I am sorry to say it, but this patty melt was kind of sad. Dry, over cooked, and lacking flavor (salt is a wonderful thing). The brioche toast makes for a strange vehicle for your burger. I don't know, perhaps not the best idea. The menu said "rye," but there was nothing rye about that bread.
Roast beef sandwich with house mayo, mustard and spring lettuce. The slices of roast beef were ice cold, which is a bit of personal nit for me. Too cold is as bad as too hot. The beef lacked flavor (someone find some salt, please!), and was on the dry side. I lost the mayo and mustard in the brioche, which seemed to soak up all the flavor.
 Bacon bread and salted house butter. The bacon bread was fun. We also tried the kale salad (no pic) which was tasty and seasonal.
It has been a bit difficult tracking down a menu online; here's the offerings from our visit earlier this week. While the food was mostly a miss on this visit, it was only a week into their opening, so take that for what it's worth. It is still a great space, with ample outdoor seating, which will undoubtedly be rocking when spring finally arrives. I'm looking forward to my next visit when the cocktails are flowing.

Ration & Dram on Urbanspoon

March 23, 2014

What do You Mean You Don't Make Your Own Butter?

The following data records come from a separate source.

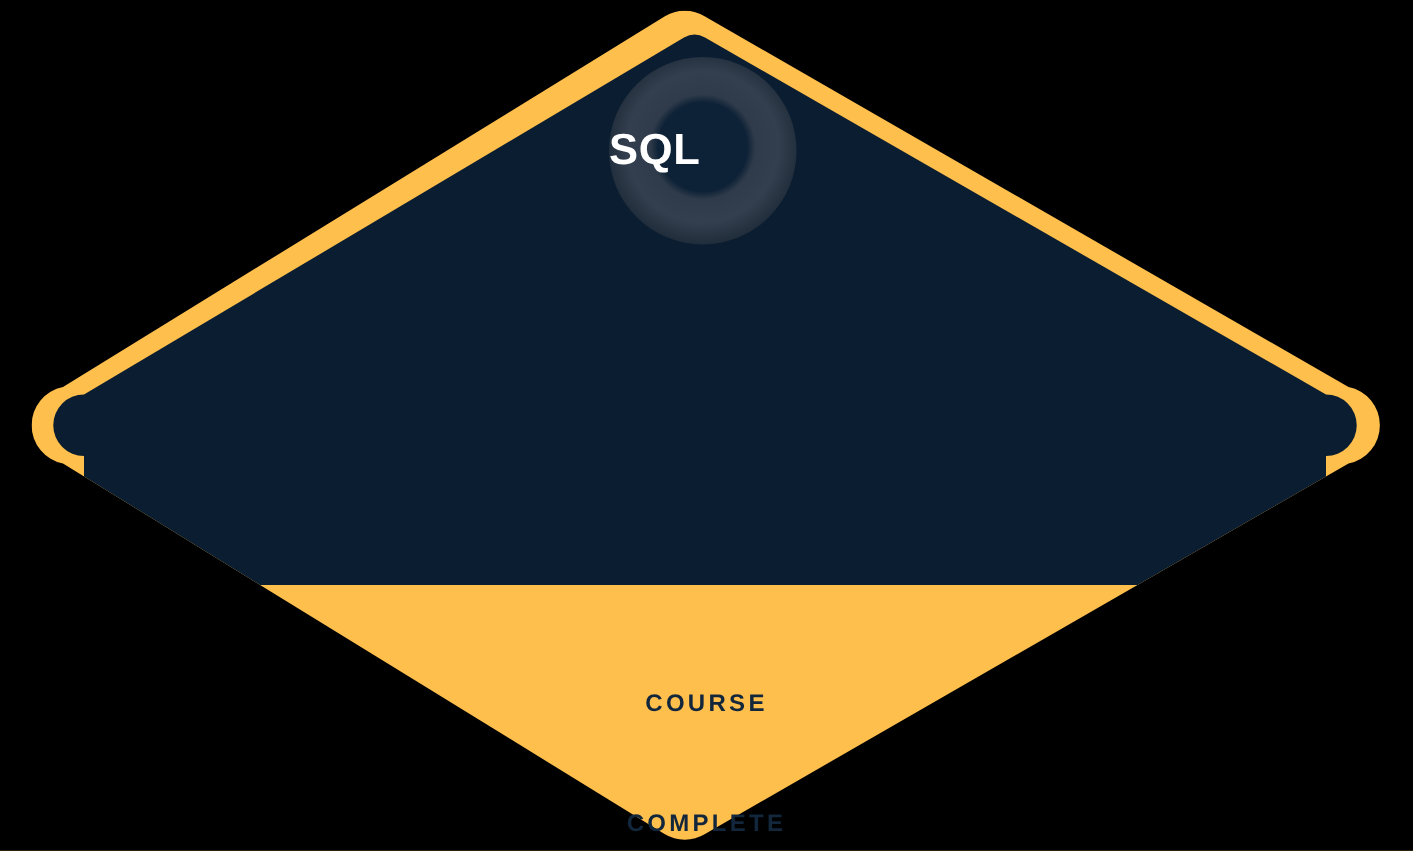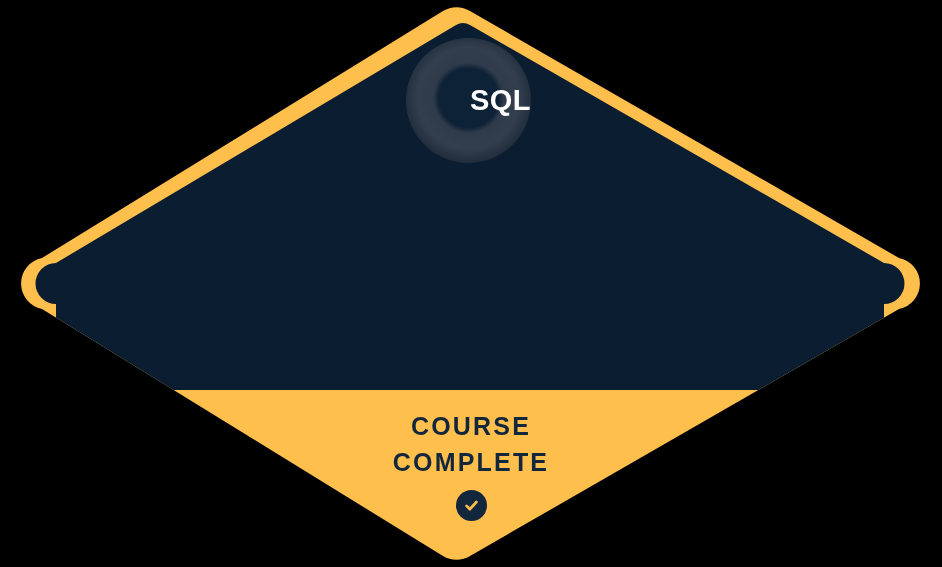--- a/index.html
+++ b/index.html
@@ -61,7 +61,7 @@
                  #0b1d30 100%);
     display: flex;
     align-items: center;
-    justify-content: flex-end;
+    justify-content: flex-start;
   }
   .sql-emblem-label {
     color: #ffffff;

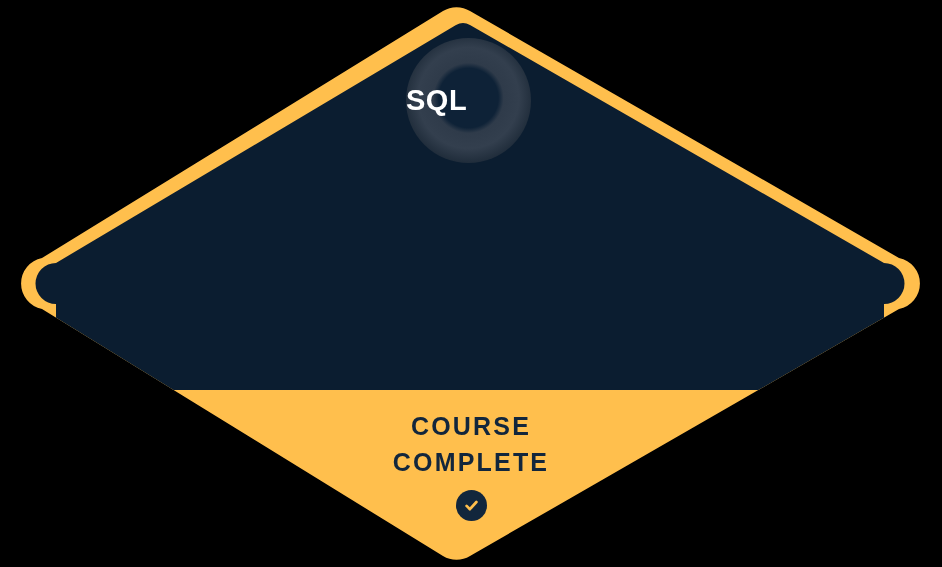--- a/index.html
+++ b/index.html
@@ -98,12 +98,13 @@
   .completion-line {
     display: block;
     color: #12263c;
-    font-size: 25px;
+    font-size: 16px;
     font-weight: 700;
     letter-spacing: 2.2px;
     line-height: 36px;
     text-transform: uppercase;
     font-family: "Liberation Sans", sans-serif;
+    margin-top: 44px;
   }
 
   .check-badge {

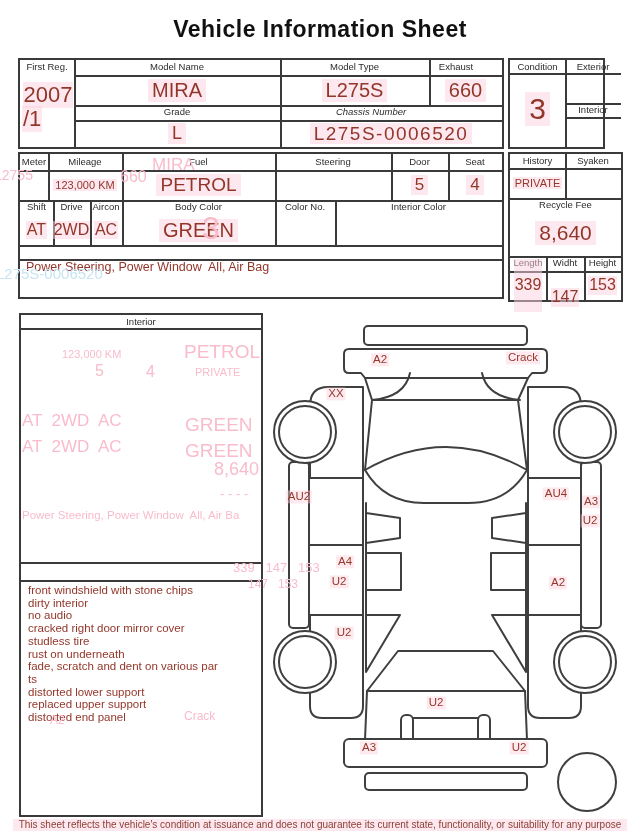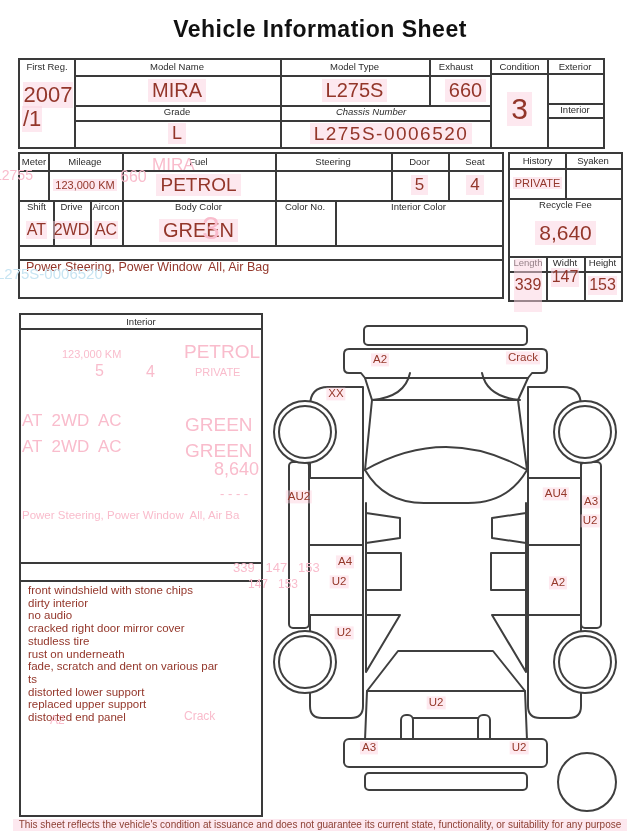--- a/index.html
+++ b/index.html
@@ -75,7 +75,7 @@
       </div>
   </div>
 
-  <div class="box" style="left:490px;top:58px;width:115px;height:91px;padding-left:41px;">
+  <div class="box" style="left:508px;top:58px;width:97px;height:91px;padding-left:41px;">
     <div class="vline" style="left:55px;top:0;height:87px;"></div>
     <div class="hline" style="left:0;top:13px;width:111px;"></div>
     <div class="hline" style="left:55px;top:43px;width:56px;"></div>

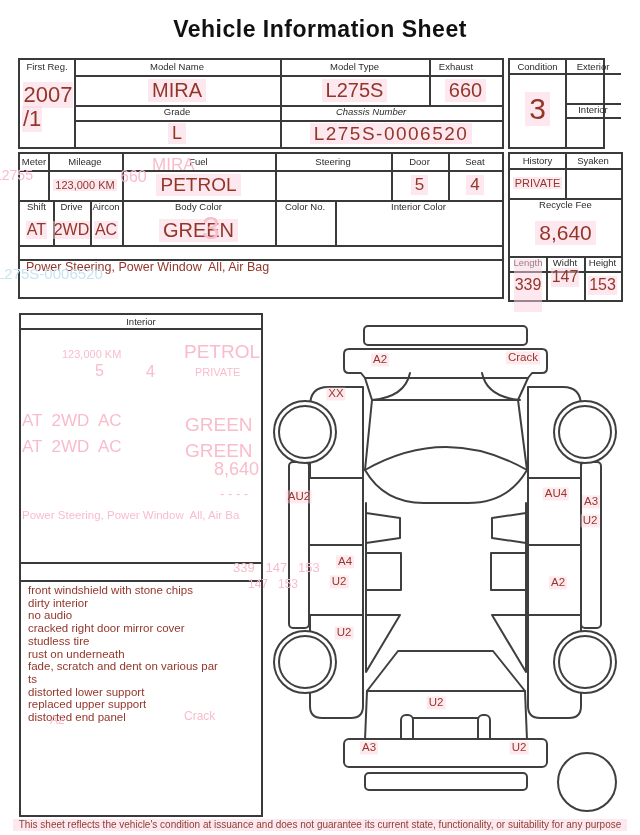--- a/index.html
+++ b/index.html
@@ -183,7 +183,7 @@
     <div class="val" style="left:0;top:117px;width:36px;height:29px;font-size:16px;">
         <span class="hl" style="padding:17px 1px;">339</span>
       </div>
-    <div class="val" style="left:36px;top:109px;width:38px;height:29px;font-size:16px;">
+    <div class="val" style="left:36px;top:129px;width:38px;height:29px;font-size:16px;">
         <span class="hl" style="padding:0 1px;">147</span>
       </div>
     <div class="val" style="left:74px;top:117px;width:37px;height:29px;font-size:16px;">

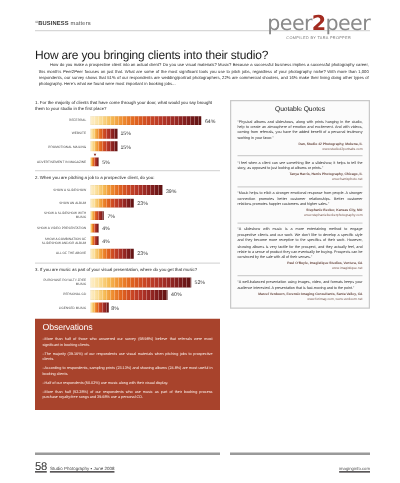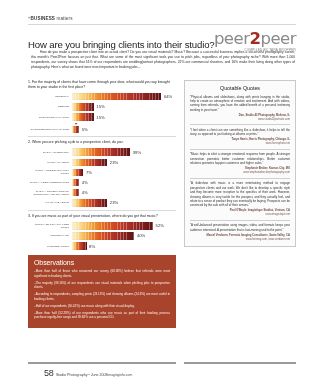--- a/index.html
+++ b/index.html
@@ -59,9 +59,8 @@
     position: absolute;
     right: 0;
     top: -2px;
-    text-align: right;
+    text-align: center;
     line-height: 1;
-    margin-top: 20px;
   }
   .logo-word {
     font-family: "DejaVu Sans", sans-serif;

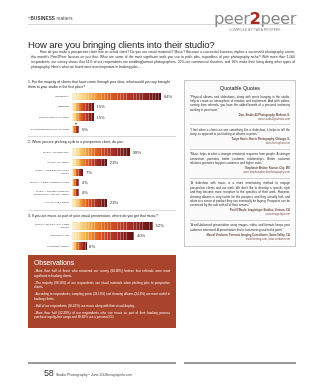--- a/index.html
+++ b/index.html
@@ -305,11 +305,13 @@
   }
   .footer {
     position: absolute;
-    left: 44px;
+    left: 28px;
     top: 368px;
     width: 268px;
     display: flex;
     align-items: baseline;
+    justify-content: space-between;
+    text-decoration: underline;
   }
   .folio {
     display: flex;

Making butter is easy. I knew this from shaking a carton of heavy cream until it solidified as a science project back in elementary school. Still, I'd never made homemade butter seriously until last weekend. No more buying butter for me, it's too easy to make it yourself.
That's a bowl of good quality heavy cream from Whole Foods. That's a pretty simple start.
After 7 minutes of whipping with a hand mixer it begins to solidify.
After about 15 minutes of total whipping time, the cream will begin to yellow and fully solidify to a putty-like consistent. It then needs to be strained to remove the excess liquid cream (this can be saved and used like a less-potent buttermilk).
After straining, you can begin to mold the solids into a ball, all the while continuing to squeeze out the excess liquid. In the end, you are left with a nice ball of silky, creamy butter. You can add salt to taste, if desired, or leave as is. Wrapped in plastic, the butter will keep in the fridge for two weeks. No more buying butter for me.